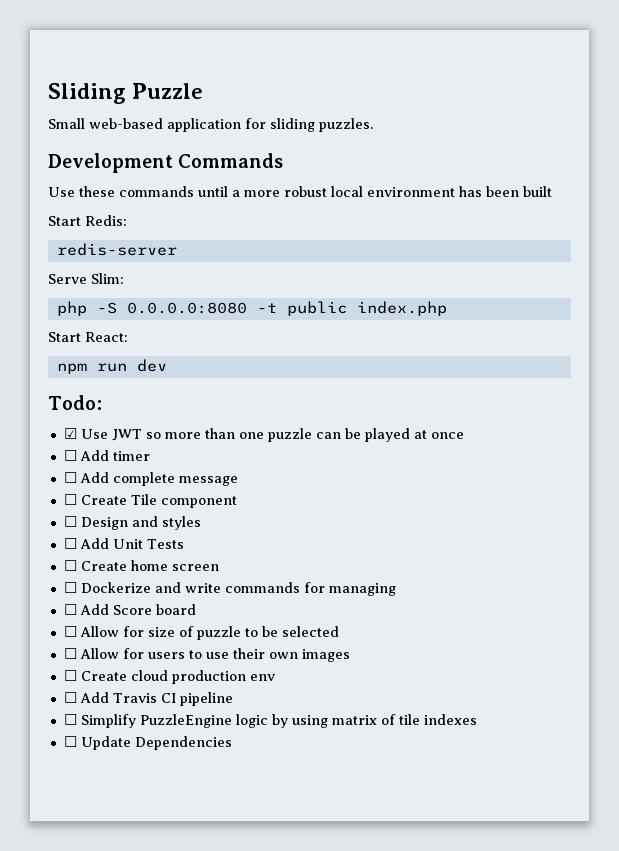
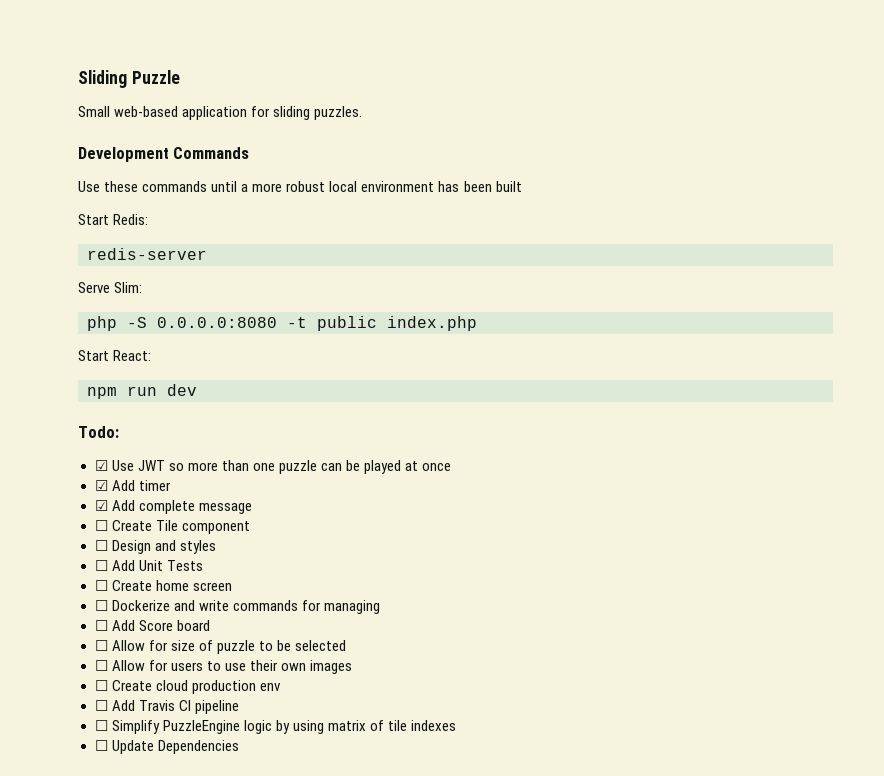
[63,450,77,461] ☐ -> [94,480,108,491] ☑
[63,472,77,483] ☐ -> [94,500,108,511] ☑

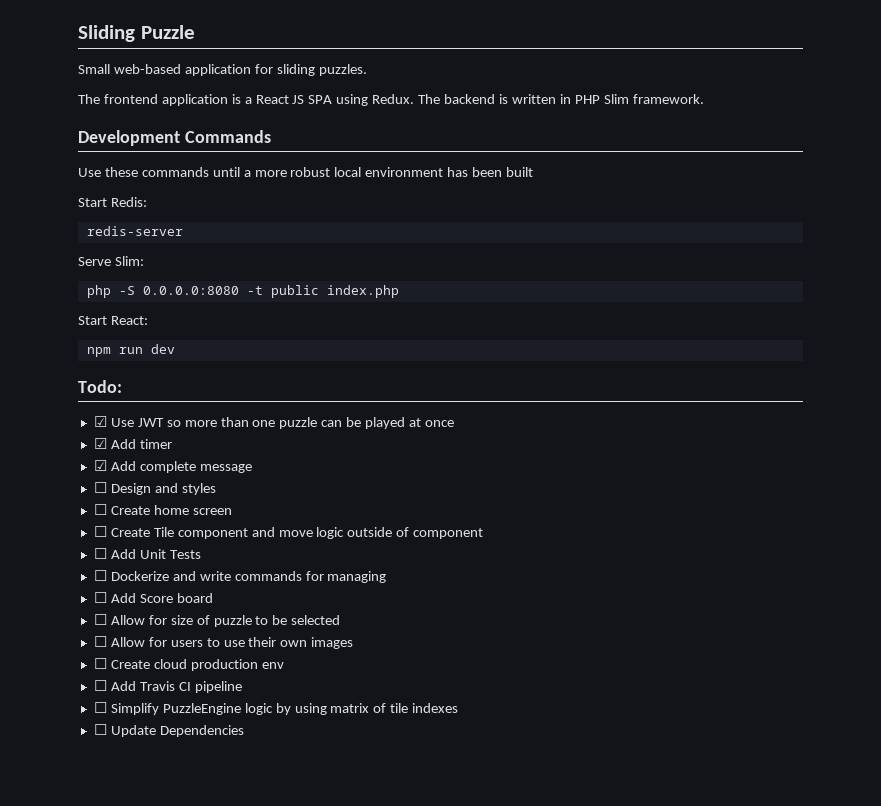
(363, 113) none -> [78,94,704,106] // The frontend application is a React JS SPA using Redux. The backend is written in PHP Slim framework.
[94,520,250,534] // ☐ Create Tile component -> (252, 468) none
(216, 547) none -> [93,504,232,515] [93,526,484,539] // ☐ Create home screen // ☐ Create Tile component and move logic outside of component
[94,580,232,591] // ☐ Create home screen -> (201, 554) none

==========

Task directions —
The answer must repeat every line of the listing exactly and leave the pictures out.

Task output —
[63,450,77,461] ☐ -> [94,480,108,491] ☑
[63,472,77,483] ☐ -> [94,500,108,511] ☑

(363, 113) none -> [78,94,704,106] // The frontend application is a React JS SPA using Redux. The backend is written in PHP Slim framework.
[94,520,250,534] // ☐ Create Tile component -> (252, 468) none
(216, 547) none -> [93,504,232,515] [93,526,484,539] // ☐ Create home screen // ☐ Create Tile component and move logic outside of component
[94,580,232,591] // ☐ Create home screen -> (201, 554) none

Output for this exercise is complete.